Une autre marque du professeur est qu’il ne supporte pas le manque de classes. Quand il a été affecté au CEG 2 de Parakou, aujourd’hui appelé CEG Zongo, le collège n’avait pas de second cycle. Quand il a fini de mettre en place le second cycle au CEG Zongo, il a été envoyé au CEG de Tchaourou qui n’avait que le premier cycle. Comme on pouvait s’y attendre, il créa le second cycle. Boni Yayi était président de la BOAD. Il était content de ce directeur de CEG qui fait des merveilles dans sa localité. D’ailleurs les deux se connaissent bien. Ils avaient enseigné ensemble à Parakou. Pour accompagner son ami professeur dans son extraordinaire travail, le président de la BOAD appuyait le collège dans les cantines et autres activités.
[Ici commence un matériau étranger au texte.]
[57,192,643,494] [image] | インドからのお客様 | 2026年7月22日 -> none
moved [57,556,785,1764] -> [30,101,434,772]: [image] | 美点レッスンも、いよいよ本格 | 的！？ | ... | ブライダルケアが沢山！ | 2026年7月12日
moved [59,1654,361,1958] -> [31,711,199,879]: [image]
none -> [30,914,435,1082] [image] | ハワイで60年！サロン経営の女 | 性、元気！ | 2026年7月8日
C’est à Tchaourou qu’il prit sa retraite en 2001. On pourrait croire que le professeur va déposer la craie et se reposer. Non. Après avoir donné les cours quelques années durant dans les collèges privés de la ville, il créa en 2005 le collège les Merveilles avec quelques amis professeurs. Mais aujourd’hui il en détient seul les rênes. Depuis 2005, il a reproduit dans son collège Les Merveilles, les mêmes procédés qui ont fait de lui une référence plus de 30 ans durant. Il a fait du collège Les Merveilles, une référence avec des résultats très satisfaisants. Son nom sonne comme une caution et un gage de réussite. En l'entendant, les parents sont rassurés en envoyant leurs enfants au collège Les Merveilles.
En tant que père de famille, il n’a pas lésiné sur les moyens, car il sait comment cela a été dur pour lui. C’est pour cela qu’il n’a jamais permis que les siens se retrouvent dans le même cas.
Confronté aux épreuves de la vie, il a toujours su faire face avec dignité. Très attaché aux valeurs morales, c’est un homme de vertus qui a toujours été prêt au dialogue et au consensus, mais loin de toute compromission. Il est reconnu unanimement pour son honnêteté et sa droiture.
Malgré le poids de l’âge, il s’adonne toujours à l’une de ses passions favorites : la lecture.
Amoureux de la nature, il aime se rendre dans sa ferme.
Un jour, un jeune homme d’une trentaine d’années, fatigué par les coups durs de la vie et par la trahison qu’il venait de subir, entra dans son bureau pour lui exposer sa situation. Le directeur après lui avoir prodigué de sages conseils, lui remit une copie de "Si tu peux" de Rudyard Kipling.
Si tu peux voir détruit l’ouvrage de ta vie
Et sans dire un seul mot te mettre à rebâtir
Ou perdre d’un seul coup le gain de cent parties
Sans un geste et sans un soupir
Si tu peux être amant sans être fou d’amour
Si tu peux être fort sans cesser d’être tendre
Si tu peux être dur sans jamais être en rage
Si tu peux être brave et jamais imprudent
Et, te sentant haï sans haïr à ton tour
Pourtant lutter et te défendre
Si tu peux supporter d’entendre tes paroles
Travesties par des geueux pour exciter des sots
Et d’entendre mentirsur toi leur bouche folle
Sans mentir toi-même d’un seul mot
Si tu peux rester digne en étant populaire
Si tu peux rester peuple en conseillant les rois
Si tu sais être bon, si tu peux être sage
Sans être moral ni pédant
Et si tu peux aimer tous tes amis en frère
Sans qu’aucun d’eux soit tout pour toi
Si tu sais méditer, observer et connaître
Sans jamais devenir sceptique ou destructeur
Rêver, mais sans laisser ton rêve être ton maître
Penser sans n’être qu’un penseur
Si tu peux rencontrer Triomphe après Défaite
Et recevoir ces deux menteurs d’un même front
Si tu peux conserver ton courage et ta tête
Quand tous les autres les perdront
Alors, les Rois, les Dieux, la Chance et la Victoire
Seront à tout jamais tes esclaves soumis
Et, ce qui vaut mieux que les Rois et la Gloire
Tu seras un Homme, mon fils.
Ce poème résume bien cet homme qui a consacré sa vie au service des autres.
Nul doute que dans quelques années un collège portera le nom DJIMA EGOUNWOLE ici à Parakou ou ailleurs.
Rendons hommage à cet homme qui a toujours fui les projecteurs. Mais une lumière ne saurait être mise sous un boisseau.
Merci pour tout Professeur. Tu resteras toujours un MODELE.